> [Entries provided]:
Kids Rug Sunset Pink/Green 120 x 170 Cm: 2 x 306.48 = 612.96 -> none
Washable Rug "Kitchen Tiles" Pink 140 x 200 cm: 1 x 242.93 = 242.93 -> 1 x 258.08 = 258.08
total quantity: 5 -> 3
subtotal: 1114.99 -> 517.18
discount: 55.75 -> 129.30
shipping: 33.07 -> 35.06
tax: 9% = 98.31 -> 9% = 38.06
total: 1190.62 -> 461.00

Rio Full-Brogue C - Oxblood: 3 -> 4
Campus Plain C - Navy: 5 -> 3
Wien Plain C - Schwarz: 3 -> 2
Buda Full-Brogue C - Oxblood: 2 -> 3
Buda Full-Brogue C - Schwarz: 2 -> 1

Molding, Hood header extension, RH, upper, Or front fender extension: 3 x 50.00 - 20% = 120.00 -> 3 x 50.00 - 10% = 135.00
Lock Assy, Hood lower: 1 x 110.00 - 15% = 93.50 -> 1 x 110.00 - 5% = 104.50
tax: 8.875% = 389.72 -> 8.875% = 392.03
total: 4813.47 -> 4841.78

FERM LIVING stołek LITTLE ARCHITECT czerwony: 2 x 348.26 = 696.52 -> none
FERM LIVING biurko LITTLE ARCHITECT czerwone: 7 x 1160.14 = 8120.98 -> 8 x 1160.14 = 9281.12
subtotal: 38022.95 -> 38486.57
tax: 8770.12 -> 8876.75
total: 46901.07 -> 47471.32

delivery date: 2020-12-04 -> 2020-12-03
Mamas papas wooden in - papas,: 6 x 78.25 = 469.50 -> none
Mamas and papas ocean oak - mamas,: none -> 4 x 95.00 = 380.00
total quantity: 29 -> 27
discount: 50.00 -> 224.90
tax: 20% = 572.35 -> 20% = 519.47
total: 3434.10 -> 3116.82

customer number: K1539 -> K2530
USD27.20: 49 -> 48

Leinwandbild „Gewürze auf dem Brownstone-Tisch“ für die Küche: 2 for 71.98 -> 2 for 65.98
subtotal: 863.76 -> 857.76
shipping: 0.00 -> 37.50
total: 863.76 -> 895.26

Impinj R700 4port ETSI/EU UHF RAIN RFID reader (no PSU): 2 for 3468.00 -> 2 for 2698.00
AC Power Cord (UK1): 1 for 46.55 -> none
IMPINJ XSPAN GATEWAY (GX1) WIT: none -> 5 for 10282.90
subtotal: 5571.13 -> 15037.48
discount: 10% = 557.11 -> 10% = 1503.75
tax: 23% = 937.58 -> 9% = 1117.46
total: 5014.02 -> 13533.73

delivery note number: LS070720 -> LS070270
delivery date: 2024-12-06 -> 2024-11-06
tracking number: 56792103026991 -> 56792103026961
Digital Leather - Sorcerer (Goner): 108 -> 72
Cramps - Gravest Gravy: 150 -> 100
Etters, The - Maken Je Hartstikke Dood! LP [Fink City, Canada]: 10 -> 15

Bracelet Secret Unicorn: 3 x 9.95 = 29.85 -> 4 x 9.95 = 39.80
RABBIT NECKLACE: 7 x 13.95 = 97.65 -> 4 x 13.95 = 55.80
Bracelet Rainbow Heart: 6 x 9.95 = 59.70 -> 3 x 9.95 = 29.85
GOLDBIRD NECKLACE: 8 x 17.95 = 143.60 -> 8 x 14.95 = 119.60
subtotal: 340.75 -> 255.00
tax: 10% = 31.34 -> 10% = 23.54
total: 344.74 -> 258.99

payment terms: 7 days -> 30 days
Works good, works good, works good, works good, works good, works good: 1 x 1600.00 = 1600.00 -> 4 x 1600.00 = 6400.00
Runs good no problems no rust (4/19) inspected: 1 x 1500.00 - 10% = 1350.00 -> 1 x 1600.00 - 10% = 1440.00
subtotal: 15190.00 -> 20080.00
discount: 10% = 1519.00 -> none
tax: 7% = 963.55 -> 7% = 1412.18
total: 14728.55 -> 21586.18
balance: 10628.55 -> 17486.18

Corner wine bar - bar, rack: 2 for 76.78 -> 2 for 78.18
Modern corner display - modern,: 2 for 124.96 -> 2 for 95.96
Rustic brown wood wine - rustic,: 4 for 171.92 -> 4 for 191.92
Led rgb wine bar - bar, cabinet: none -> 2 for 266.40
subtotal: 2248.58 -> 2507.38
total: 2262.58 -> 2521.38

> [Aim of the task]:
Starting at the top of the listing above, repeat every line exactly until the line that contains "subtotal: 863.76 -> 857.76" has been repeated too.

> [Completed task]:
Kids Rug Sunset Pink/Green 120 x 170 Cm: 2 x 306.48 = 612.96 -> none
Washable Rug "Kitchen Tiles" Pink 140 x 200 cm: 1 x 242.93 = 242.93 -> 1 x 258.08 = 258.08
total quantity: 5 -> 3
subtotal: 1114.99 -> 517.18
discount: 55.75 -> 129.30
shipping: 33.07 -> 35.06
tax: 9% = 98.31 -> 9% = 38.06
total: 1190.62 -> 461.00

Rio Full-Brogue C - Oxblood: 3 -> 4
Campus Plain C - Navy: 5 -> 3
Wien Plain C - Schwarz: 3 -> 2
Buda Full-Brogue C - Oxblood: 2 -> 3
Buda Full-Brogue C - Schwarz: 2 -> 1

Molding, Hood header extension, RH, upper, Or front fender extension: 3 x 50.00 - 20% = 120.00 -> 3 x 50.00 - 10% = 135.00
Lock Assy, Hood lower: 1 x 110.00 - 15% = 93.50 -> 1 x 110.00 - 5% = 104.50
tax: 8.875% = 389.72 -> 8.875% = 392.03
total: 4813.47 -> 4841.78

FERM LIVING stołek LITTLE ARCHITECT czerwony: 2 x 348.26 = 696.52 -> none
FERM LIVING biurko LITTLE ARCHITECT czerwone: 7 x 1160.14 = 8120.98 -> 8 x 1160.14 = 9281.12
subtotal: 38022.95 -> 38486.57
tax: 8770.12 -> 8876.75
total: 46901.07 -> 47471.32

delivery date: 2020-12-04 -> 2020-12-03
Mamas papas wooden in - papas,: 6 x 78.25 = 469.50 -> none
Mamas and papas ocean oak - mamas,: none -> 4 x 95.00 = 380.00
total quantity: 29 -> 27
discount: 50.00 -> 224.90
tax: 20% = 572.35 -> 20% = 519.47
total: 3434.10 -> 3116.82

customer number: K1539 -> K2530
USD27.20: 49 -> 48

Leinwandbild „Gewürze auf dem Brownstone-Tisch“ für die Küche: 2 for 71.98 -> 2 for 65.98
subtotal: 863.76 -> 857.76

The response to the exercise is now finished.